Energy and conservation: Now that it’s been cold, I have been making a fire in the wood stove once a day. If I get it right, one big log will burn cleanly for several hours and that’s all we need until the next day or maybe even 36 hours. We installed the smallest efficient stove, a Pacific Energy Vista Classic (in a gorgeous red) that we could find that worked with our limited clearances, and even so it can put out a lot of heat.This is Wyatt’s first winter and he is far too interested in fire-making.

Other projects: I turned in our final report for our USDA Value-Added Producer Grant! After celebrating that victory for a couple of days, I started working on the details of a marketing plan that uses the analysis we got from our consultants. There’s going to be a lot more on this topic soon!

Community: Other than my regular weekly commitments for the Entrada Institute, I stayed holed up in the bunkhouse. That can’t go on all winter, but it was nice to have some down time.

Creativity and recreation: Three dog hikes in one week. Our friends are traveling and their dogs needed frequent airing out. C&W love playing with other dogs. We have to remember not to say the names of these particular playmates or Carson will start looking for them. These friends live next to some public lands that are perfect for off-leash dog walks and everybody gets a good tiring out. A tired dog is a well-behaved dog.

Next week: Poultry processing, smoking and making holiday plans and menus are next on the list. I was horrified to realize there are only 6 more weeks until Christmas.

Seasonal observations: Snow is in short supply on the mountains. By now they should have been more than a dusting that melted weeks ago.
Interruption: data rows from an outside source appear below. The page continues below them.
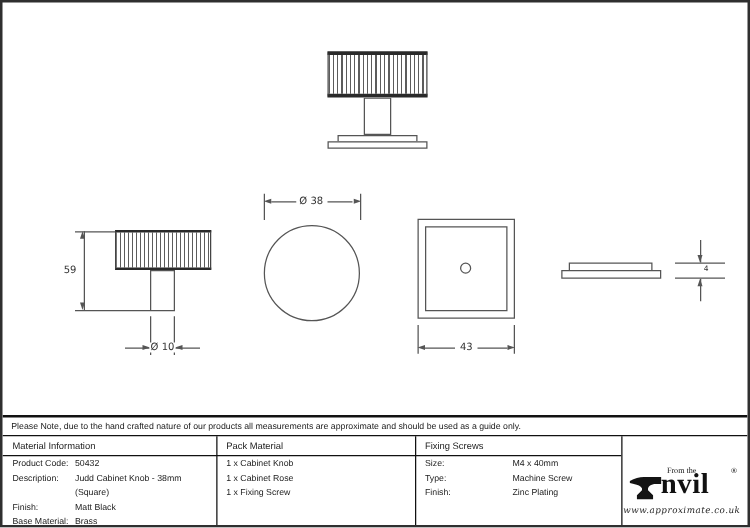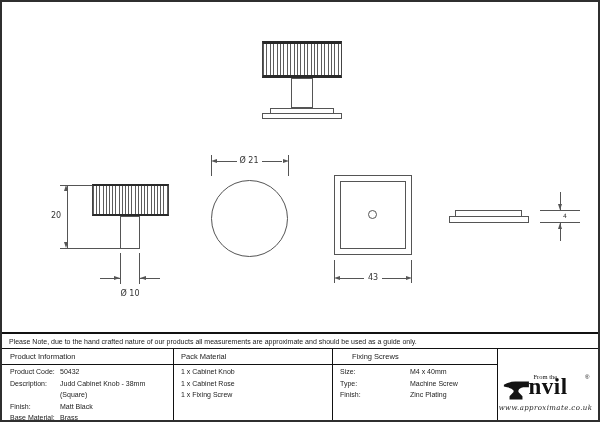--- a/index.html
+++ b/index.html
@@ -110,7 +110,7 @@
     <div class="ln" style="left:260px;top:159px;width:20px;height:1px;"></div>
     <div class="ar ar-l" style="left:209px;top:157px;"></div>
     <div class="ar ar-r" style="left:281px;top:157px;"></div>
-    <span class="dimlbl" style="left:247px;top:159px;">Ø 21</span>
+    <span class="dimlbl" style="left:247px;top:159px;">Ø 38</span>
   </div>
 
   <div>

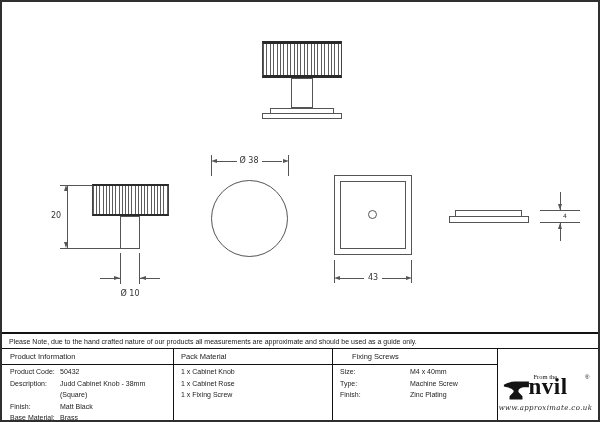--- a/index.html
+++ b/index.html
@@ -91,7 +91,7 @@
     <div class="ln" style="left:65px;top:183px;width:1px;height:63px;"></div>
     <div class="ar ar-u" style="left:62px;top:183px;"></div>
     <div class="ar ar-d" style="left:62px;top:240px;"></div>
-    <span class="dimlbl" style="left:54px;top:214px;">20</span>
+    <span class="dimlbl" style="left:54px;top:214px;">59</span>
 
     <div class="ln" style="left:118px;top:251px;width:1px;height:31px;"></div>
     <div class="ln" style="left:137px;top:251px;width:1px;height:31px;"></div>

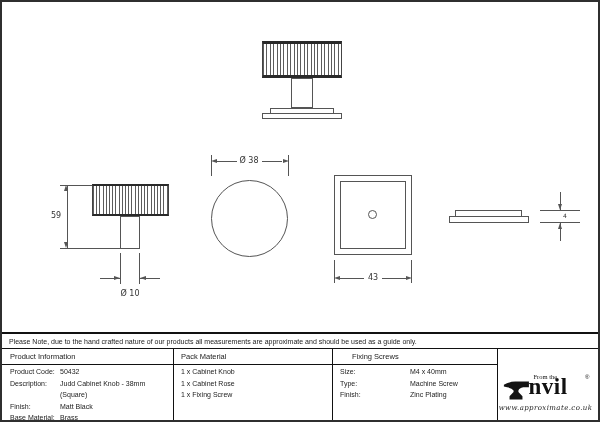--- a/index.html
+++ b/index.html
@@ -99,7 +99,7 @@
     <div class="ln" style="left:138px;top:276px;width:20px;height:1px;"></div>
     <div class="ar ar-r" style="left:112px;top:274px;"></div>
     <div class="ar ar-l" style="left:138px;top:274px;"></div>
-    <span class="dimlbl" style="left:128px;top:292px;">Ø 10</span>
+    <span class="dimlbl" style="left:128px;top:276px;">Ø 10</span>
   </div>
 
   <div>

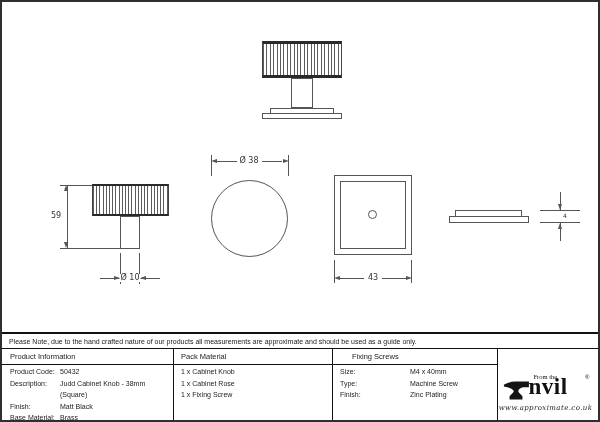--- a/index.html
+++ b/index.html
@@ -147,7 +147,7 @@
   <div class="tline" style="left:495px;top:347px;width:1px;height:73px;"></div>
   <div class="tline" style="left:0;top:362px;width:495px;height:1px;"></div>
 
-  <span class="hdr" style="left:8px;top:351px;">Product Information</span>
+  <span class="hdr" style="left:8px;top:351px;">Material Information</span>
   <span class="hdr" style="left:179px;top:351px;">Pack Material</span>
   <span class="hdr" style="left:350px;top:351px;">Fixing Screws</span>
 

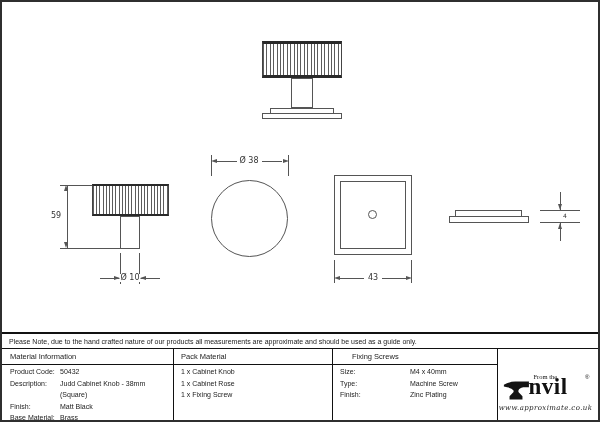--- a/index.html
+++ b/index.html
@@ -149,7 +149,7 @@
 
   <span class="hdr" style="left:8px;top:351px;">Material Information</span>
   <span class="hdr" style="left:179px;top:351px;">Pack Material</span>
-  <span class="hdr" style="left:350px;top:351px;">Fixing Screws</span>
+  <span class="hdr" style="left:338px;top:351px;">Fixing Screws</span>
 
   <div class="colblock c1" style="left:8px;top:366px;width:160px;">
     <div class="trow">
Even so, the cold has pushed the animals into their seasonal movement downwards. The deer are thick in town, grazing on the stubble in hay pastures and hiding in thickets of trees, ready to dash out at unsuspecting drivers. No time of day or night is safe; they are brazen and reckless. A friend saw a mountain lion kill about a quarter mile from our house, a natural result of the human-wildland interface we call home. I hope it moves on, for the sake of our goats and itself.